Who Wrote It?: Franklin W. Dixon
C’mon, Who Really Wrote it?: John Button in 1941, the fourth of his five books in a row.
Cover: Back to Rudy Nappi. Is there red and yellow? Well, lots of red all right, but the only yellow is Joe’s hair. This is the first of the abstract covers. We have Frank and Joe in the foreground, the Flying Express in the background, a zodiac chart over the boat, and abstract red everywhere.
Setting: Bayport, and Providence, a long ferry ride away to the south.
Where’s Fenton This Time?: Up to his usual business, elsewhere most of the time, calling on Sam Radley to go back and forth as needed. He shows up now and then.
Which Chums Show Up?: Chet, Callie and Iola.
What’s Chet’s Hobby This Time?: Horoscopes, as if the cover didn’t give it away. Sorry, this hobby annoyed me. We have no indication he has this interest before this book, and it’s completely dropped after this book. This isn’t like picking up archaeology or oil painting. You can believe someone might dabble with that for a while and then quit. But astrology is a mindset. Chet is so incredibly into this mindset in this book, it’s jarring that it gets dropped. This is bad writing. Forcing a character to take on something that makes no sense for him to take on. Oh well, as Frank says in the book, “The solar system isn’t all that concerned about our doings here at Cape Cutlass. Saturn is millions of miles away. I doubt that it’s going to interfere with our little airplane.” Amen, Frank.
Aunt Gertrude’s Dessert: “Big slices of rhubarb-and-strawberry pie.” Yum!
Plot: Makes no sense. The owner of the hydrofoil Flying Express wants to set up a ferry service between Bayport and Providence. Competing businesses don’t want him to. Attempted murder attempts follow repeatedly. Wait, what?! They can’t just offer a better ferry service, they have to try to KILL PEOPLE? What nonsense.
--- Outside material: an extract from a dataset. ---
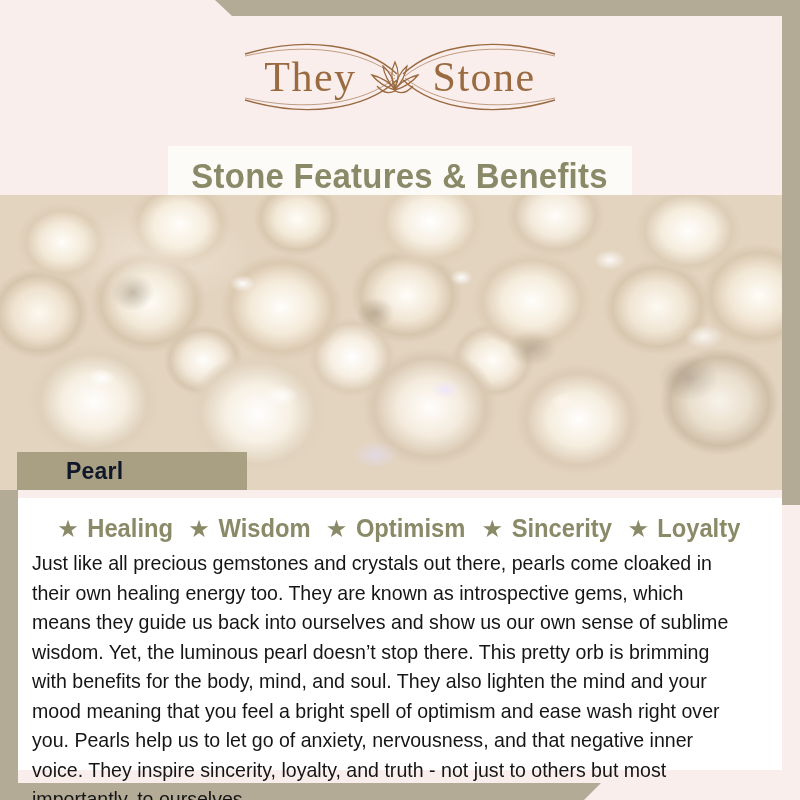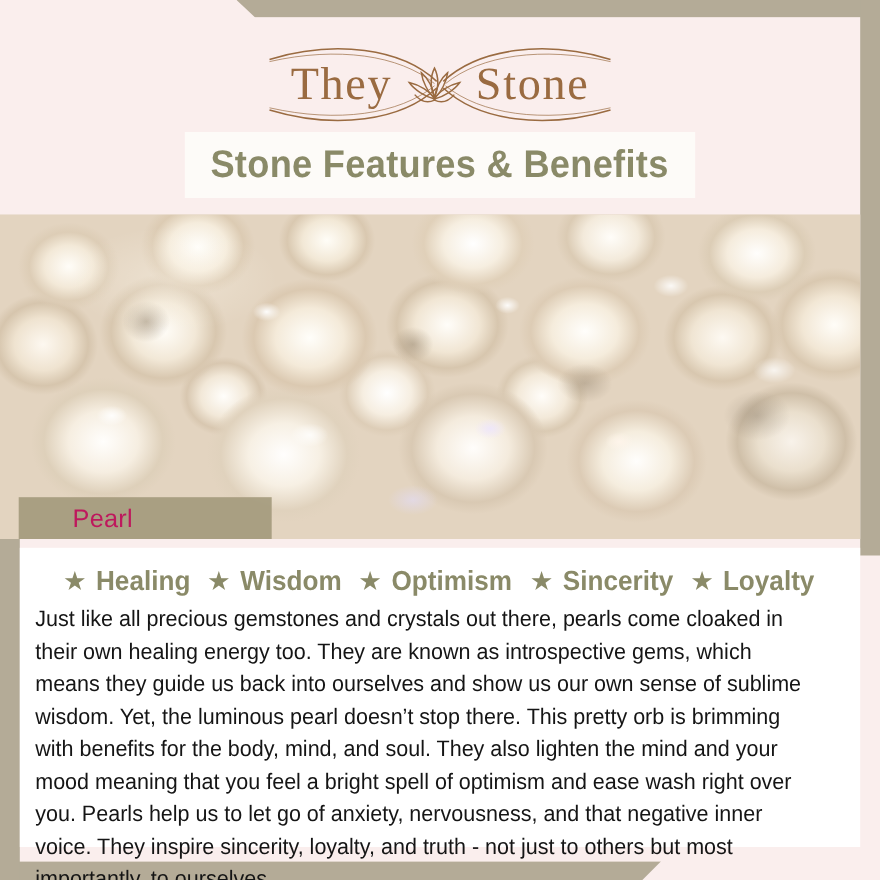"Stone Features & Benefits" .title-band { top: 120px -> 146px }
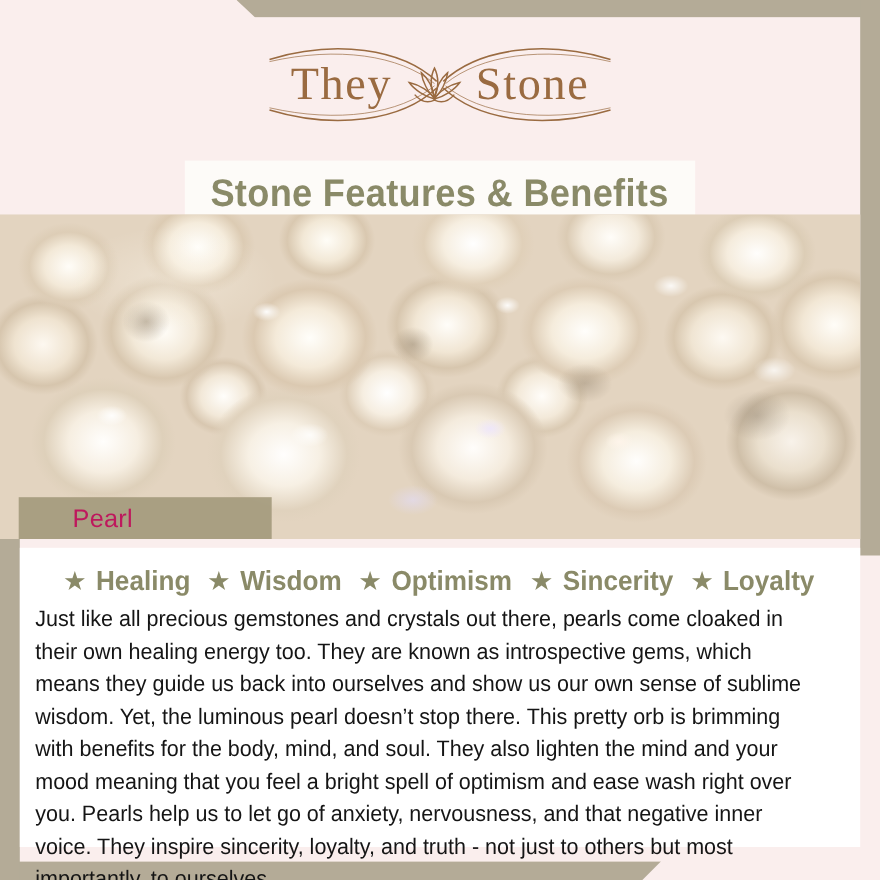"Pearl" .pearl-label-text { color: #be185d -> #0f172a; font-weight: normal -> bold }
Review: Horoscopes everywhere, a plot that makes no sense, Joe says “groovy” at one point (holy ’60s, Batman!), I’m sorry this one is not for me. At one point Chet takes an old dress (long story) and simply tosses it into the ocean! I’m sorry, but in 1970 there was enough of an environmental awareness that this strikes me as a clunker of a move. Hey, Chet, why are you polluting the ocean when there are garbage cans right over there? Meh, this is my least favorite Hardy Boys book.